От находящихся рядом людей веяло липким смрадом и тленом. Но когда они вышли, свежее дышать не стало. Горло пекло и саднило. Хотелось воды, ледяной, прозрачной, живительной. И пить — много, жадно, до умопомрачения, до пляски зубов по глиняному боку кружки, до ломоты в затылке. Лерт попробовал шевельнуться, до предела натягивая тугие веревки. Руки и ноги немели, а тело полыхало огнем. Скорее бы костер разгорелся, чтобы рухнуть в огонь и согреться.
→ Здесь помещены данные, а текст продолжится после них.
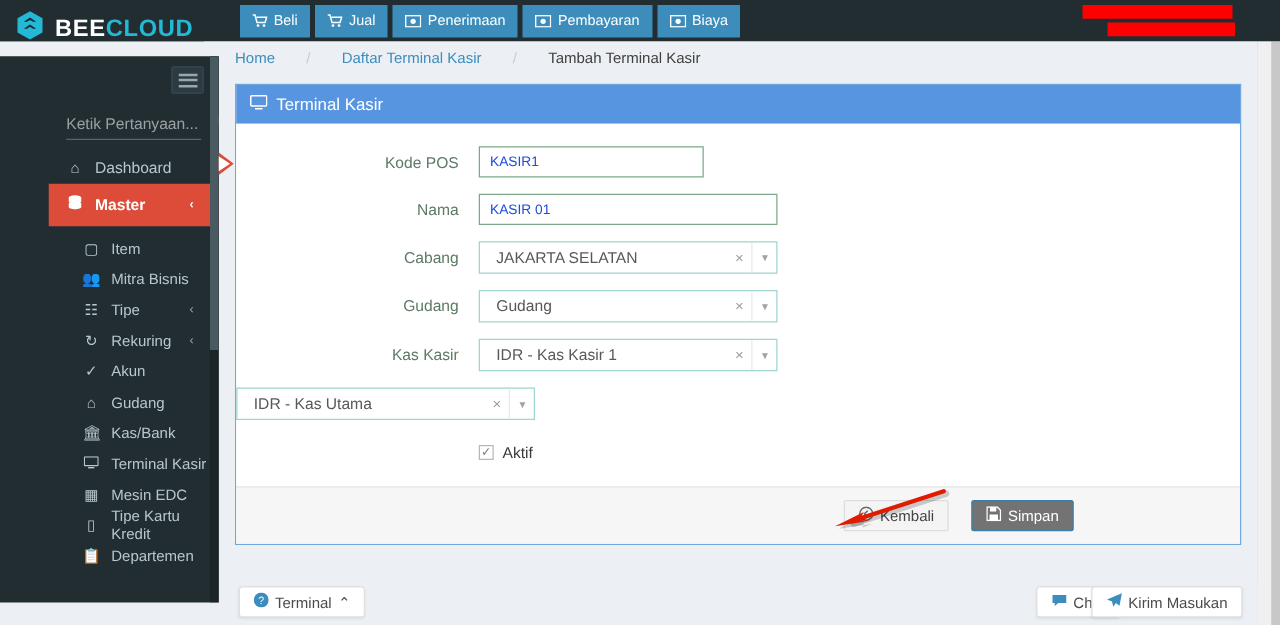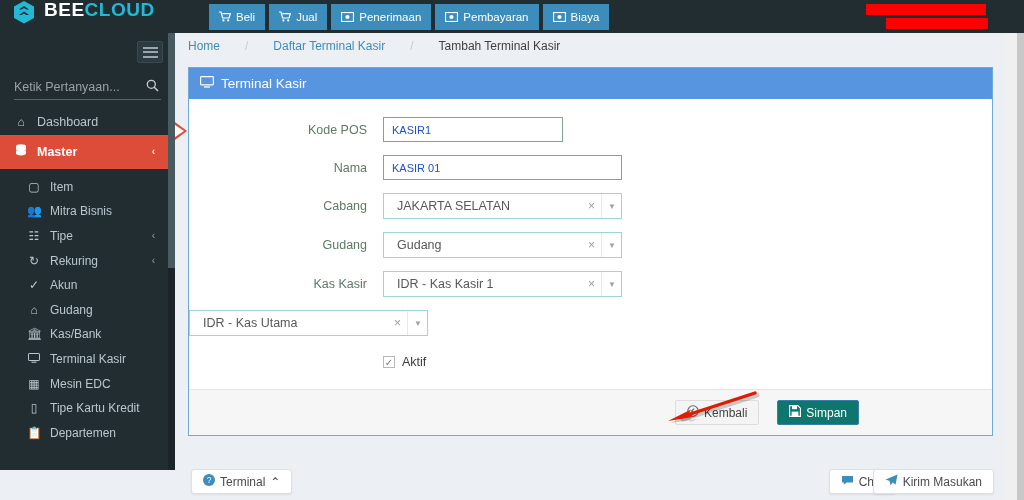--- a/index.html
+++ b/index.html
@@ -12,45 +12,45 @@
   }
   #app { position: relative; width: 1024px; height: 500px; background:#ecf0f5; }
 
   
   .navbar {
     position: absolute; top:0; left:0; width:1024px; height:33px;
     background:#222d32; display:flex; align-items:center; z-index:30;
   }
   .logo-area {
     width:163px; height:33px; background:#222d32;
-    display:flex; align-items:flex-start; padding-left:12px; gap:8px;
+    display:flex; align-items:flex-end; padding-left:12px; gap:8px;
   }
   .logo-hex { width:24px; height:25px; flex:none; }
   .logo-text { font-size:19px; font-weight:bold; letter-spacing:0.5px; line-height:1; }
   .logo-text .bee { color:#ffffff; }
   .logo-text .cloud { color:#23b9d4; }
 
-  .nav-btns { display:flex; align-items:flex-start; gap:4px; margin-left:17px;padding-left:29px; }
+  .nav-btns { display:flex; align-items:flex-start; gap:4px; margin-left:0px;padding-left:29px; }
   .nav-btn {
     background:#3c8dbc; color:#fff; border:none;
     height:26px; padding:0 10px; font-size:11.5px;
     display:flex; align-items:center; gap:5px; cursor:pointer;
     font-family:"Liberation Sans", sans-serif; white-space:nowrap;
   }
   .nav-btn svg { display:block; }
 
   .redactions { position:absolute; right:14px; top:0; height:33px; width:160px; }
   .redact { position:absolute; background:#ff0000; }
   .redact-1 { left:16px; top:4px; width:120px; height:11px; }
   .redact-2 { left:36px; top:18px; width:102px; height:11px; }
 
   
   .sidebar {
-    position:absolute; top:33px; left:0; width:175px; height:437px;
-    background:#222d32; overflow:hidden; z-index:20;
+    position:absolute; top:45px; left:0; width:175px; height:437px;
+    background:#222d32; overflow:hidden; z-index:20;padding-left:39px;
   }
   .sb-toggle-row { height:35px; position:relative; }
   .sb-toggle {
     position:absolute; right:12px; top:8px; width:26px; height:22px;
     background:#2c3b41; border:1px solid #3a4a50; border-radius:2px;
     display:flex; flex-direction:column; justify-content:center; align-items:center; gap:2.5px;
     cursor:pointer;
   }
   .sb-toggle span { display:block; width:15px; height:2px; background:#9aa6ab; }
 
@@ -169,21 +169,21 @@
     height:46px; background:#f6f6f6; border-top:1px solid #e4e4e4;
     display:flex; align-items:center; justify-content:flex-end;
     padding-right:133px; gap:18px;
   }
   .btn {
     height:25px; padding:0 11px; font-size:12px; border-radius:2px;
     display:flex; align-items:center; gap:5px; cursor:pointer;
     font-family:"Liberation Sans", sans-serif;
   }
   .btn-default { background:#f4f4f4; border:1px solid #ddd; color:#444; }
-  .btn-primary { background:#0f766e; border:1px solid #367fa9; color:#fff; }
+  .btn-primary { background:#737373; border:1px solid #367fa9; color:#fff; }
 
   
   .annot { position:absolute; left:655px; top:385px; width:120px; height:48px; z-index:40; }
 
   
   .footer-bar {
     position:absolute; left:175px; top:463px; width:831px; height:37px; background:#ecf0f5;
   }
   .fbtn {
     position:absolute; height:25px; background:#fff; border:1px solid #e0e0e0;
Парень даже сам не заметил, как жар сменился холодом, и его стало трясти, да так люто, что аж лежанка дрожала. А потом снова опалило. И когда стало совсем невмоготу, скрипнула дверь и по черным доскам пола легко скользнули белые маленькие ноги. Перед ним опустилась на колени девушка, с пронзительными, бездонными глазами, а в руках у неё был белый кувшин с родниковой водой. Только криничная вода может пахнуть так свежо и радостно. Пить было неудобно, и много проливалось и было жалко каждую каплю. А потом он снова начал говорить, ведь кляп уже больше не мешал.
Надышаться сырой листвой
Разбежаться, скользнуть под лед
Тот, кто был когда-то живой
Тот сейчас себя не поймет
Чистым небом накрыться в мрак
И уйти, затворивши дверь
Он себе наивысший враг —
Даже смерти его не верь
На голос прибежал лекарь. Ругнулся, комкая в руках изжёванный кляп. Порылся в сундуке, но подходящей тряпицы не нашел. Подобрал брошенную у порога ветошь, скрутил из нее тугой ком. Разжав ножом зубы, засунул поглубже и уж тогда, с чувством, врезал парню по лицу.